The Confederation of Trade Union Organisations of Macedonia (KSOM) sent a message to the mayor of Skopje: the public transport company JSP is operating with an internal problem that has already generated hundreds of court cases. The union's general secretary, Goce Delcev Todev, summed it up in one ironic sentence: „Orce should pick a JSP director - let the Muslims drive on Zadusnica, the Christians on Eid."

Behind the irony is a real problem. JSP has 360 bus drivers - and 107 of them are Muslim. That's nearly 30% of the workforce. On Christian religious holidays (Easter, Zadusnica, Christmas), the buses traditionally run on a reduced schedule - but when Eid al-Adha falls on a working day, the same regime doesn't apply. Result: Muslims are forced to drive on their most important holiday.

It's a technical problem with serious moral weight. In a country that presents itself as multicultural, where the Constitution guarantees religious equality, it can't be neutral that one set of believers gets their holiday and another has to drive a bus. It's not discrimination „by law," but it is discrimination „in practice."

And it isn't the only problem at JSP. According to the unions, there are more than 350 court cases filed against the company - with the help of seven lawyers. The main points of dispute: unpaid holiday allowances, miscalculated overtime payments, allowances for night work. That's a huge number for a single company with a few thousand employees.

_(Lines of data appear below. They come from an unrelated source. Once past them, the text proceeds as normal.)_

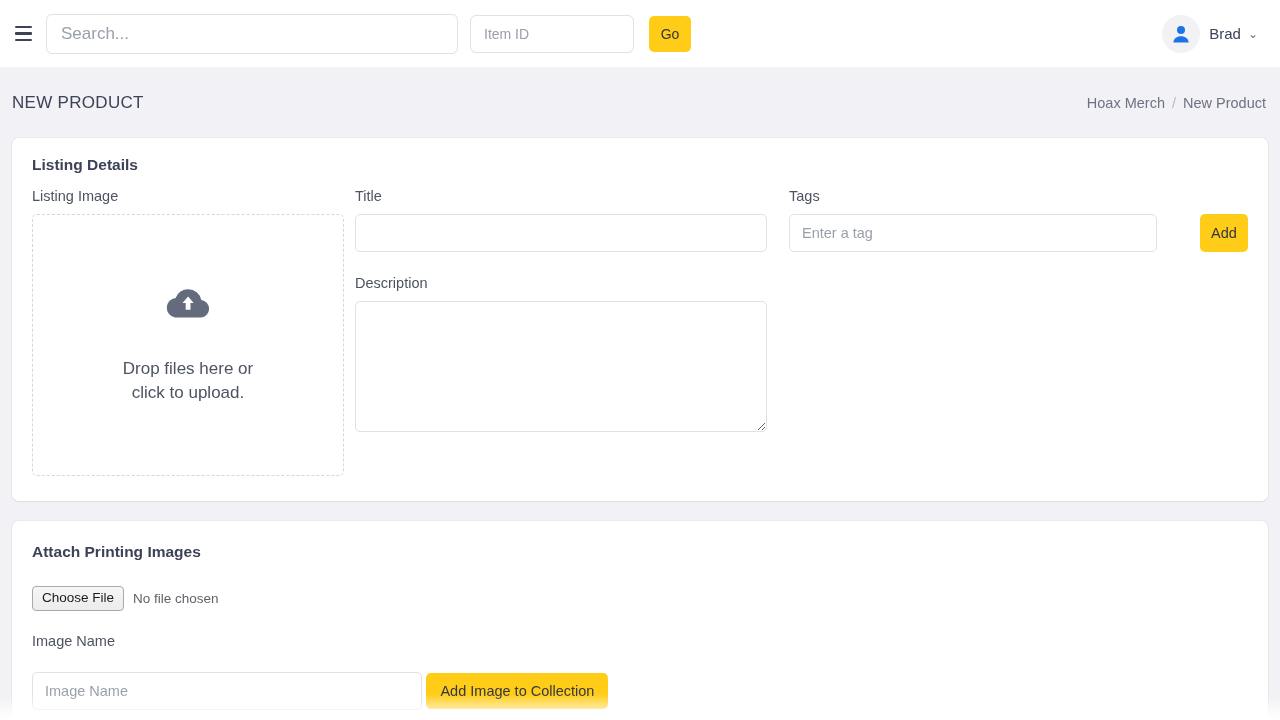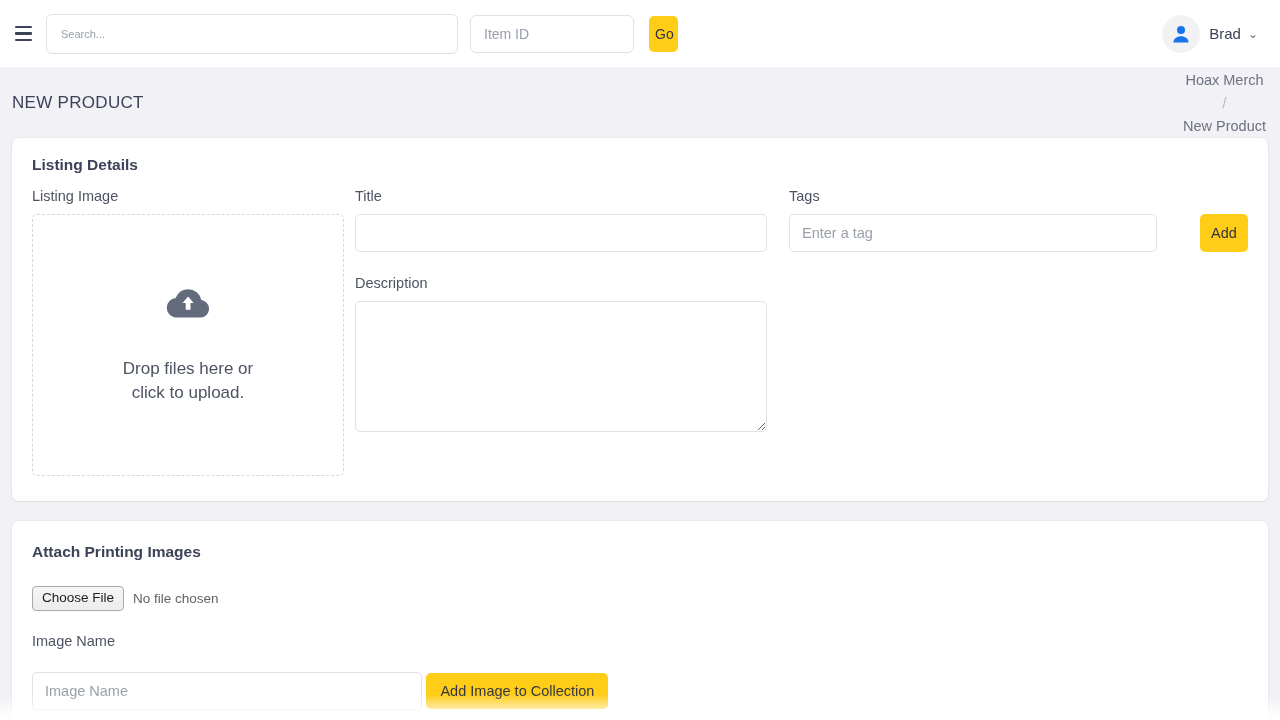"Search..." .nav-search { font-size: 11px -> 17px }
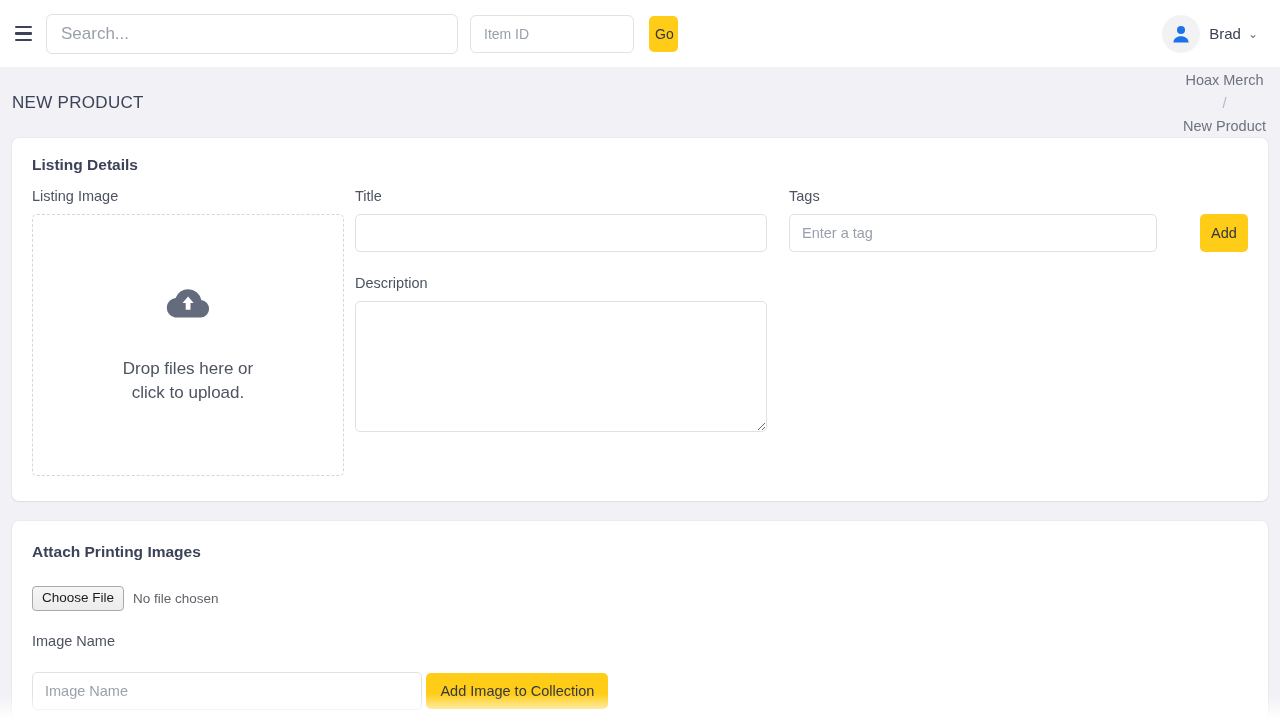"Go" .go-btn { width: 29px -> 42px }
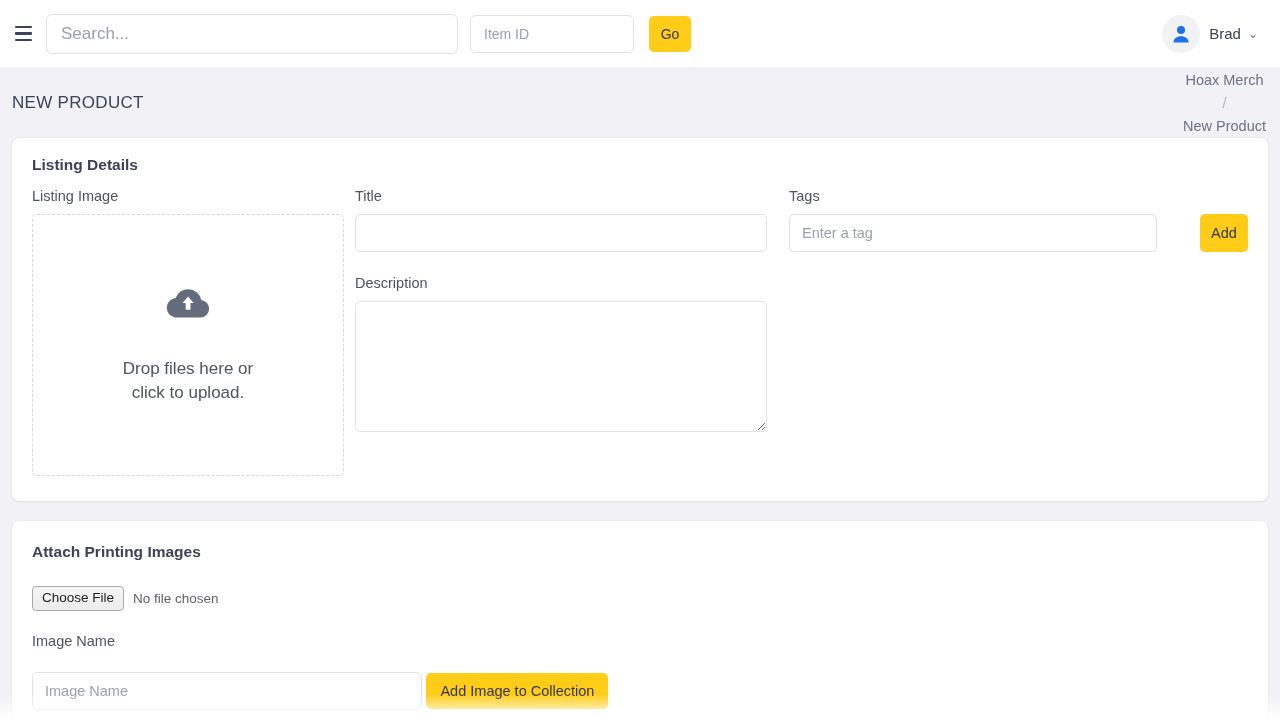"Hoax Merch" .breadcrumb { flex-direction: column -> none }
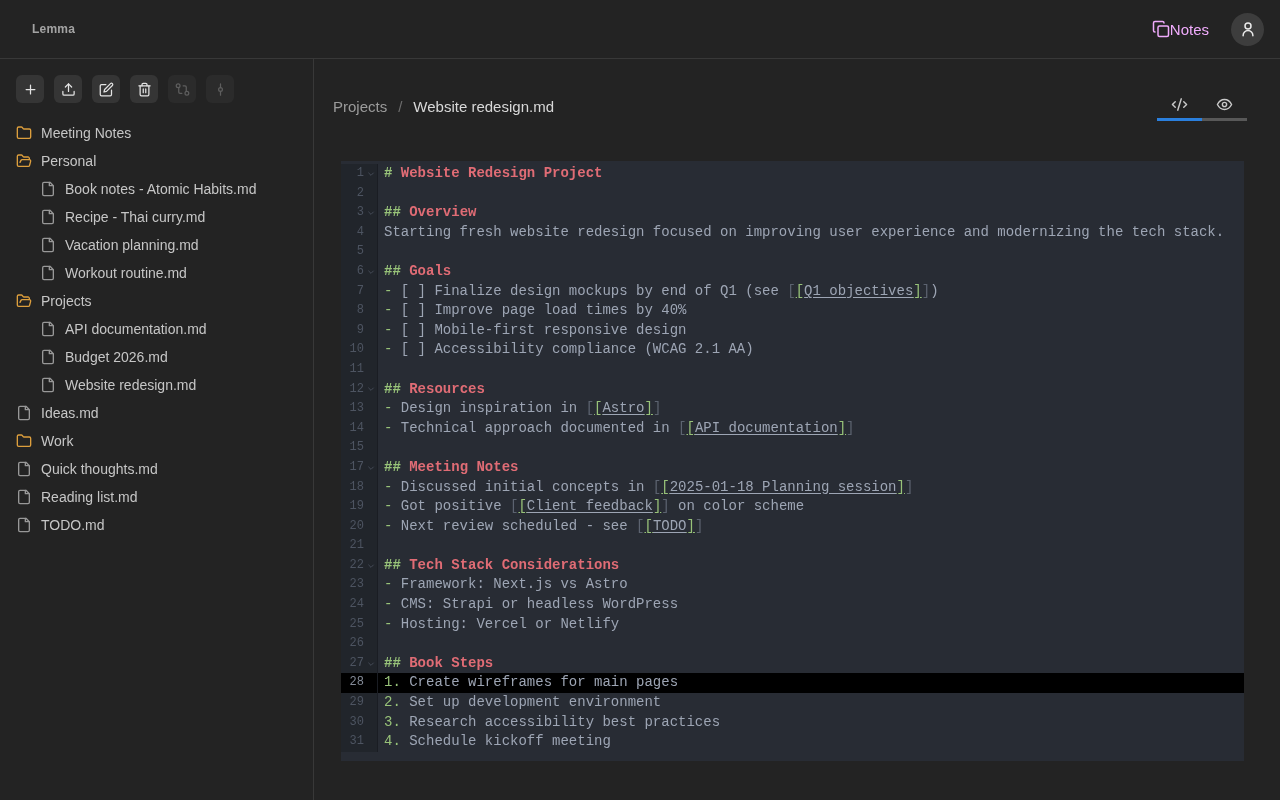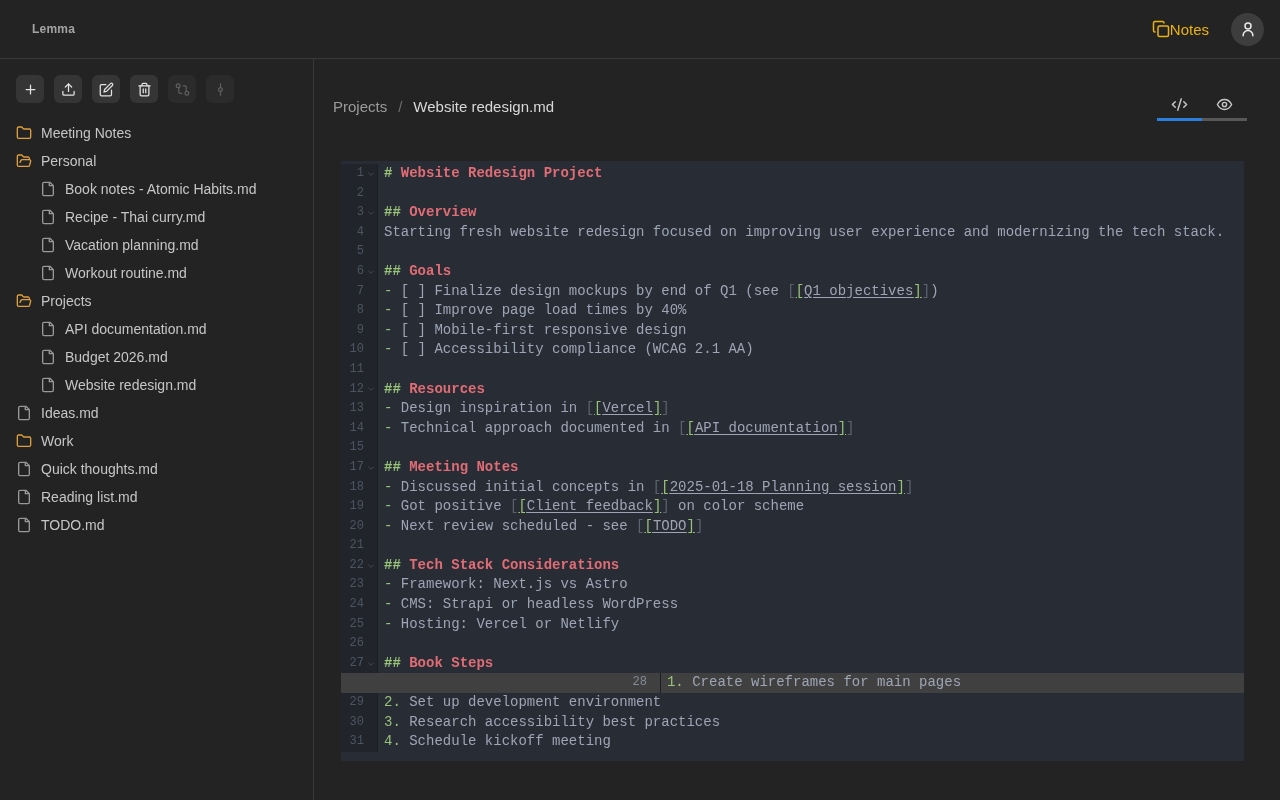"Notes" .notes-nav { color: #eab308 -> #f0abfc }
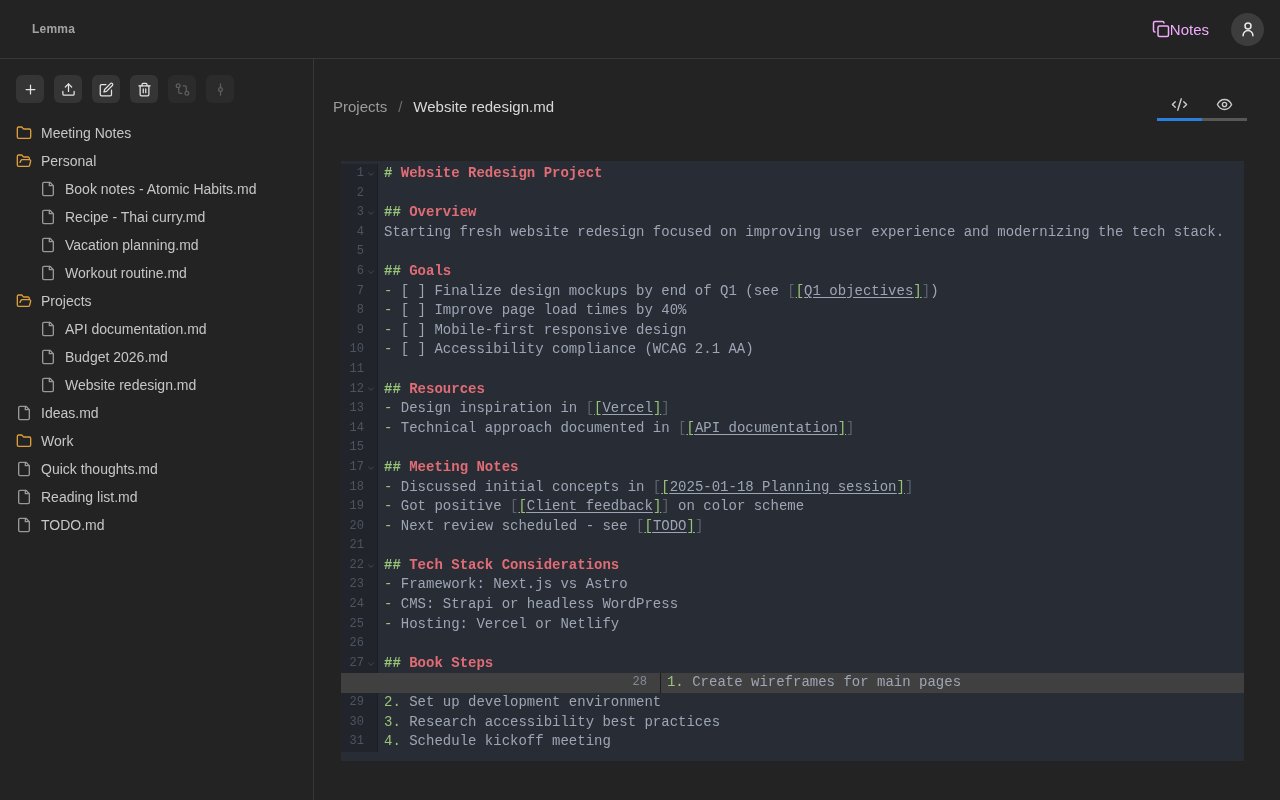"Vercel" span.sg-tu { text: Vercel -> Astro }
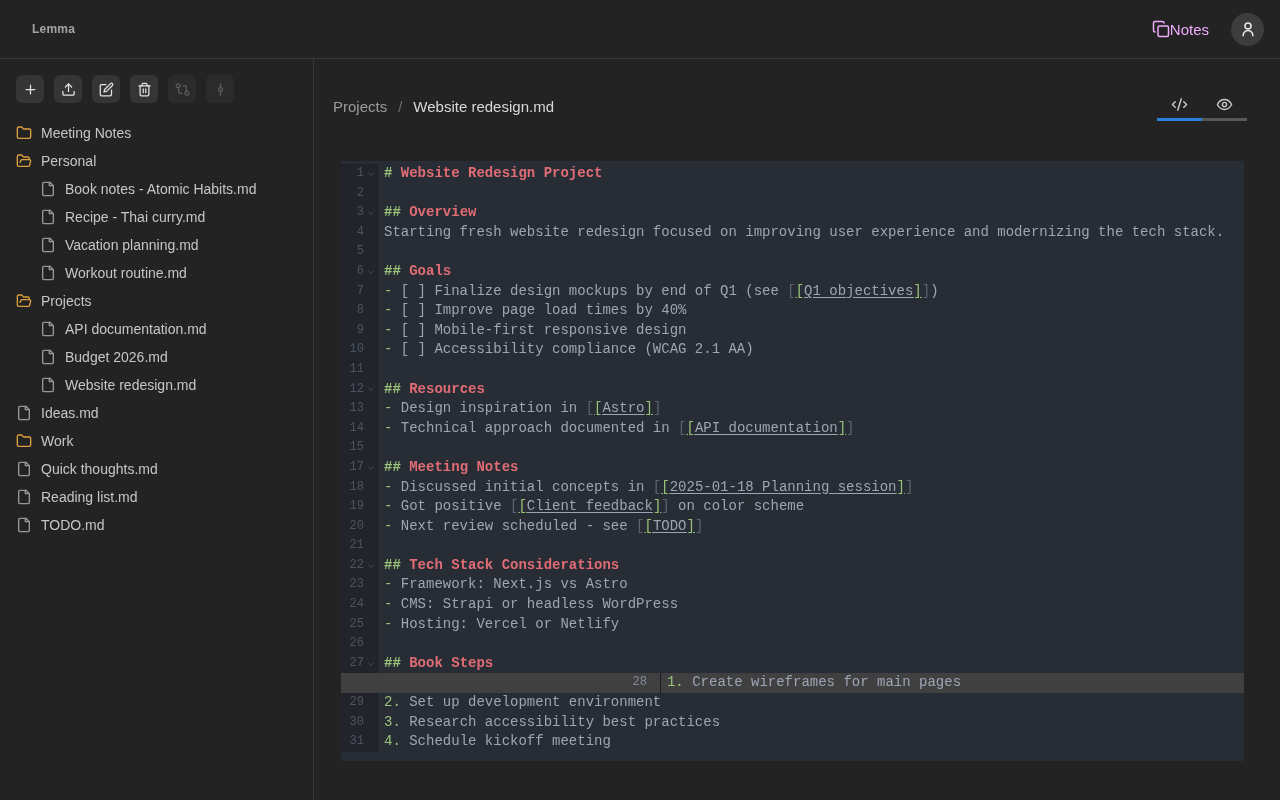"28" .eline.active, .eline.active .lgut { background: #404040 -> #000000; justify-content: center -> none }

KSOM is asking for an extraordinary inspection by the Labour Inspectorate. That's the logical move - when hundreds of workers go to court over the same violation of rights, it's not a series of individual cases, it's a systemic problem in management policy. What's particularly striking - according to the union, JSP's management refuses to talk to the independent unions, and that's building quiet tension ahead of a possible larger labour dispute.

It's also a test for mayor Orce Gjorgjievski. Why? Because JSP is under the authority of the city of Skopje. When hundreds of employees are suing a company that falls under the city, the mayor cannot be neutral. That means: either he backs the workers and pushes for management changes, or he leaves them to wrestle their rights out of every possible institution on their own. Until then, the rhetoric about a „city with soul" turns into an audition for political PR.